## Problem to work on
Output the data below exactly. Leave nothing out.
_ _ _ _ _ _ _
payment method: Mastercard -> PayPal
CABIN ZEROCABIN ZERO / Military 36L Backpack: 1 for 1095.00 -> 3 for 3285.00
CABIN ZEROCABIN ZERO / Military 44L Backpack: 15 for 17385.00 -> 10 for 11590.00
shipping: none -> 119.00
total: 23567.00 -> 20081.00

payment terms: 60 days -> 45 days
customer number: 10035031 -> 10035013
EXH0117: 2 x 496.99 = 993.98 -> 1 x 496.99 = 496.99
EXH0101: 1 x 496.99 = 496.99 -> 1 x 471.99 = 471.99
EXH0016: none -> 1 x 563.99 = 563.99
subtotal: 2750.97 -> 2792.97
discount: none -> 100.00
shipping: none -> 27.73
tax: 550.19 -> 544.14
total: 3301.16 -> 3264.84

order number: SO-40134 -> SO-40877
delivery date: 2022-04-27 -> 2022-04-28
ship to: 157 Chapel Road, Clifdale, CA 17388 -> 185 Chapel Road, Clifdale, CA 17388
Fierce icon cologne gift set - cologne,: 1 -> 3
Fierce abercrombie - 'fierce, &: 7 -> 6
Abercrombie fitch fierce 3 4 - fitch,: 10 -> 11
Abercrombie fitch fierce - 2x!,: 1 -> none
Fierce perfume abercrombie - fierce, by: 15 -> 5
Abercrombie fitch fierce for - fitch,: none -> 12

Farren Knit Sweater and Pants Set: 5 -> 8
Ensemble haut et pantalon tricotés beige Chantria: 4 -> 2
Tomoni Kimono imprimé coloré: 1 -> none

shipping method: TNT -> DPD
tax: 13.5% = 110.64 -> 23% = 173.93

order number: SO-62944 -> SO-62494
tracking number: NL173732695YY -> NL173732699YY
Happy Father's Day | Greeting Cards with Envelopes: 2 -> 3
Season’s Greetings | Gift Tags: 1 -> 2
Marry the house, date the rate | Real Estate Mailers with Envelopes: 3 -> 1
_ _ _ _ _ _ _
## Answer to this exercise
payment method: Mastercard -> PayPal
CABIN ZEROCABIN ZERO / Military 36L Backpack: 1 for 1095.00 -> 3 for 3285.00
CABIN ZEROCABIN ZERO / Military 44L Backpack: 15 for 17385.00 -> 10 for 11590.00
shipping: none -> 119.00
total: 23567.00 -> 20081.00

payment terms: 60 days -> 45 days
customer number: 10035031 -> 10035013
EXH0117: 2 x 496.99 = 993.98 -> 1 x 496.99 = 496.99
EXH0101: 1 x 496.99 = 496.99 -> 1 x 471.99 = 471.99
EXH0016: none -> 1 x 563.99 = 563.99
subtotal: 2750.97 -> 2792.97
discount: none -> 100.00
shipping: none -> 27.73
tax: 550.19 -> 544.14
total: 3301.16 -> 3264.84

order number: SO-40134 -> SO-40877
delivery date: 2022-04-27 -> 2022-04-28
ship to: 157 Chapel Road, Clifdale, CA 17388 -> 185 Chapel Road, Clifdale, CA 17388
Fierce icon cologne gift set - cologne,: 1 -> 3
Fierce abercrombie - 'fierce, &: 7 -> 6
Abercrombie fitch fierce 3 4 - fitch,: 10 -> 11
Abercrombie fitch fierce - 2x!,: 1 -> none
Fierce perfume abercrombie - fierce, by: 15 -> 5
Abercrombie fitch fierce for - fitch,: none -> 12

Farren Knit Sweater and Pants Set: 5 -> 8
Ensemble haut et pantalon tricotés beige Chantria: 4 -> 2
Tomoni Kimono imprimé coloré: 1 -> none

shipping method: TNT -> DPD
tax: 13.5% = 110.64 -> 23% = 173.93

order number: SO-62944 -> SO-62494
tracking number: NL173732695YY -> NL173732699YY
Happy Father's Day | Greeting Cards with Envelopes: 2 -> 3
Season’s Greetings | Gift Tags: 1 -> 2
Marry the house, date the rate | Real Estate Mailers with Envelopes: 3 -> 1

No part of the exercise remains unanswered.